Round Table: 2009 in the rearview mirror, Pt. 2

Dave Webb (Editor, ComputerWorld Canada): Oracle and Sun.

Rafael Ruffolo (Staff Writer, ComputerWorld Canada): That was my pick, too, for story of the year.

Kathleen Lau (Senior Writer, ComputerWorld Canada): The most recent update was the fact that Oracle issues its “10 Commitments” toward MySQL, which is the open-source database. And I think that was the issue that the European Commission had with them, and where they saw anti-trust issues, so now there’s those 10 Commitments for the next five years, which includes stuff like increased R&D, and that sort of thing, I think we’ll actually see the acquisition go through. I don’t think there should be any more barriers anymore. One of the issues that the open source community still has is what will Oracle do after the five years, so that’s their issu. They don’t know if Oracle will continue to do what they said they’d do for the first five years. Personally, I think Oracle will. I don’t think the MySQL database competes with its own database; they’re in completely different markets, so I think it’s in Oracle’s best interests to keep investing in MySQL because it will help them enter into the SMB market, where they don’t have much presence right now.

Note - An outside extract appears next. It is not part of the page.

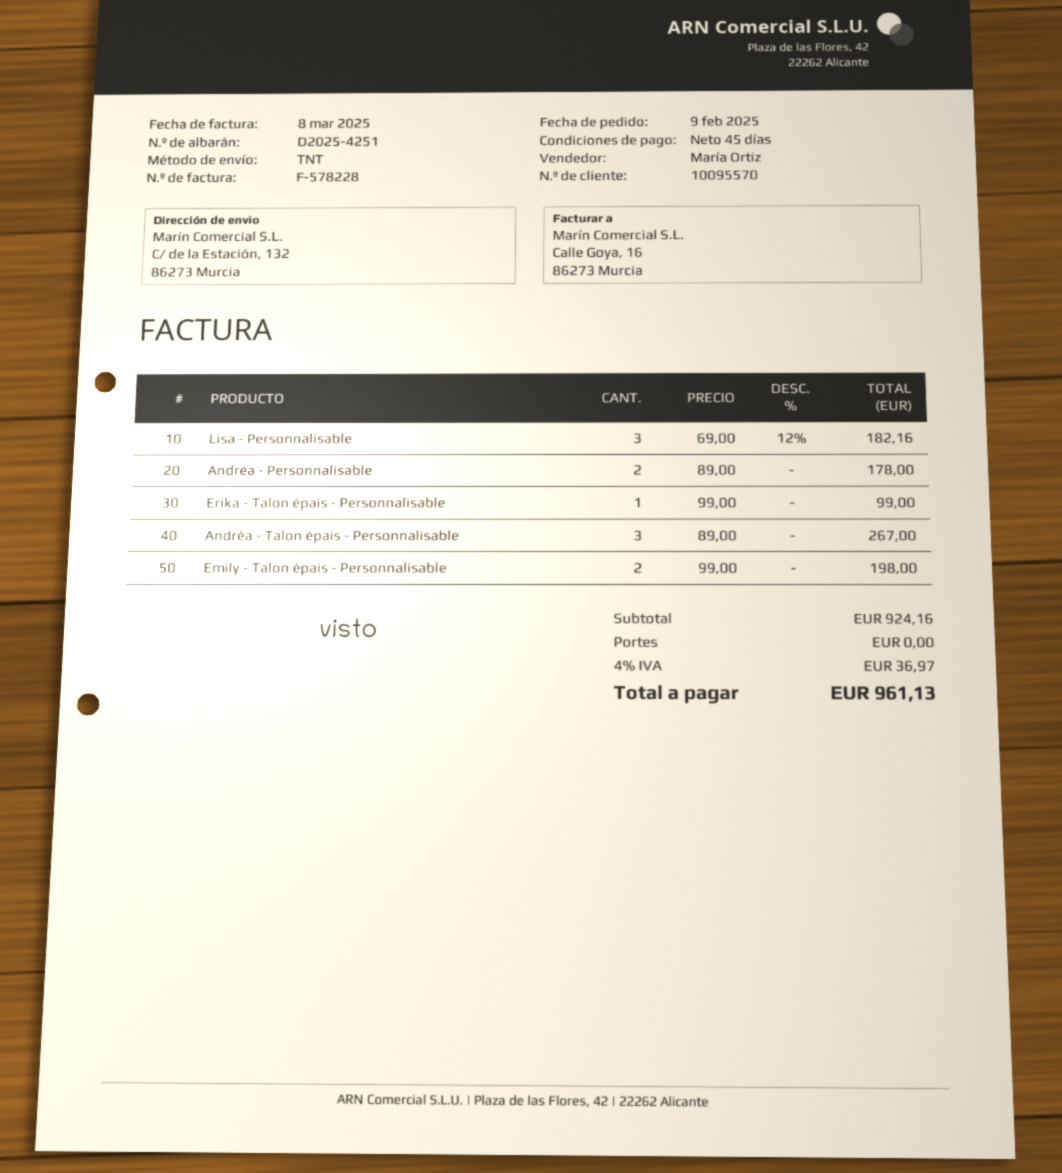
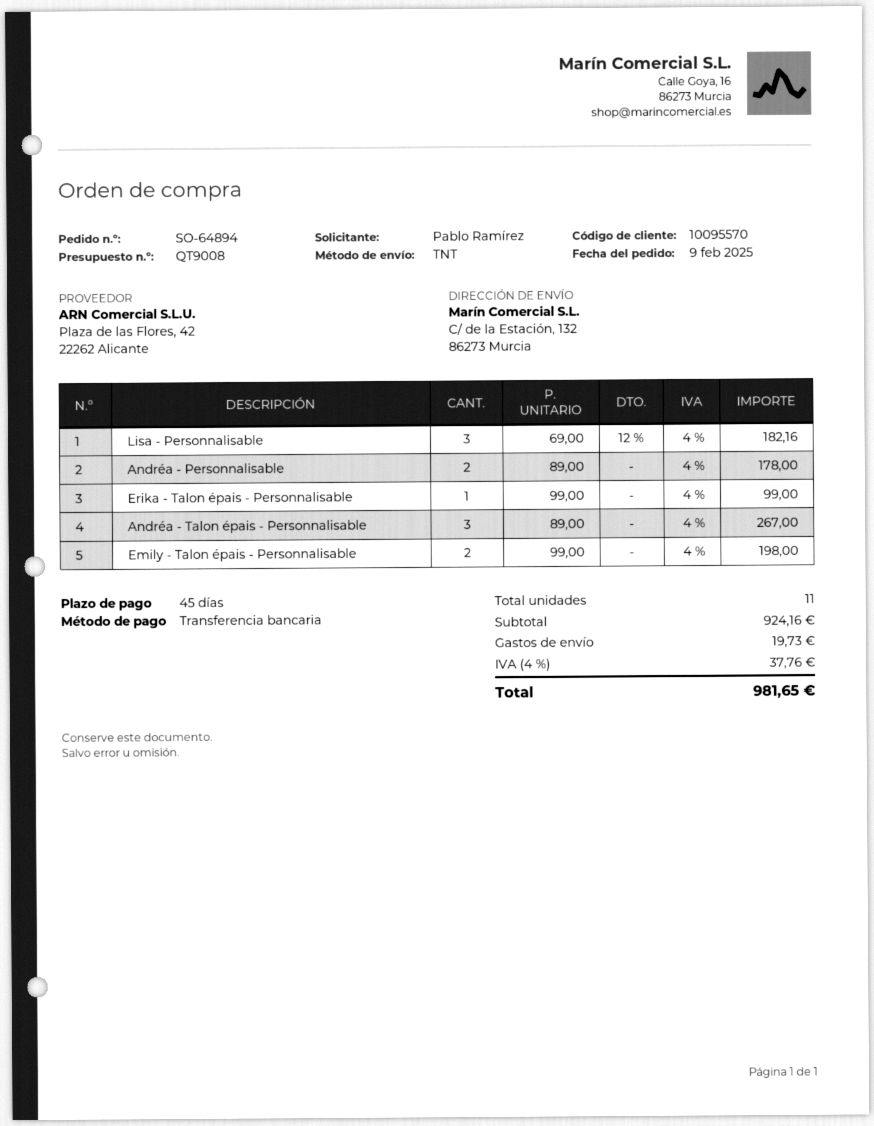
shipping: 0.00 -> 19.73
tax: 4% = 36.97 -> 4% = 37.76
total: 961.13 -> 981.65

DW: I don’t buy it. I just don’t. I tend to think of Oracle as a database company, not an ERP company, and I can’t picture Larry Ellison hanging onto a free product that competing with what their core product is. It’s just not the Oracle way.

Jeff Jedras (Senior Writer, Computer Dealer News): Maybe he has enough money already.

KL: I don’t think it’s competitive.

RR: I don’t really think it’s competitive and I don’t even think that’s the whole issue in all of this. In the end, these delays have just damaged Sun so badly. There’s so many stories coming out now of HP and IBM just stealing away customers from Sun, and, by the time this whole deal goes through, and Oracle even figures out what they’re going to do with all this, it’s almost going to be a shell of the $7.4-billion company that they bought. I think the deal just blew up in their face, really, and I think it’s irrelevant whether they stick with MySQL or not. It’s not gonna matter.

KL: When Oracle first said they wanted to buy Sun, the story was that it was Java that they were really interested in and everything else was a byproduct, so maybe there is a bit of truth in what you’re saying. The whole idea of an ERP company — I don’t think it will exist in the next few years. I don’t think this whole idea of ERP will continue flying, so Oracle had better move onto something else. I think it should invest in other areas.

DW: They’ve gone from being a software company to being a software and hardware company. It’s a time-honored practice in the newspaper business: you buy a competitor for its bones, which is its circulation list. Sun has lost a lot of the “bones” to HP and IBM while this process goes on and on. If Oracle wants to compete as a hardware and software company, they’re also going to have to get into services, and have their own whole stack. And this delay and the customer losses they’re experiencing because of it is going to make that a pretty tenuous proposition.

RR: They bought Virtual Iron just before or just after, and Virtual Iron customers were furious at them and they lost a lot of customers.

DW: They fled.

RR: There’s going to be so many virtualization companies that they’ve never heard of that are going to be bought up over the next couple of years, and from players like Cisco, VMWare, Microsoft, and maybe Oracle.

DW: With respect to having that whole software/services stack, you can’t grow a services arm overnight. Obviously, if they want to go that way, they’re gonna have to buy something. EDS is off the table, of course, so where do they go from there? Computer Sciences is still in play.

JJ: This has been a very big story for the channel because Sun has been a company with a fairly strong partner program, and Oracle can’t really say the same thing. They’ve never been a strong channel player. They do have a program, but it’s never been a very strong, active program, and, as the acquisition has dragged on these many months, there’s been a lot of anxiety among the Sun partner community. They just don’t really have any idea what their place will be in the new merged company, which products will stay or go, and just what Oracle’s commitment to the channel will be, which makes it pretty tough for them to invest in the Sun portion of their business because they’re also hearing from their customers, who are concerned about what is the future going to be if I invest in the Sun platform, where’s the maintenance going to be, and what are the updates, so there’s a lot of anxiety. I don’t think we’ve necessarily seen partners leaving Sun, but many of them have been scaling back the Sun portion of their business and looking to alternative vendors as they wait for this to play out.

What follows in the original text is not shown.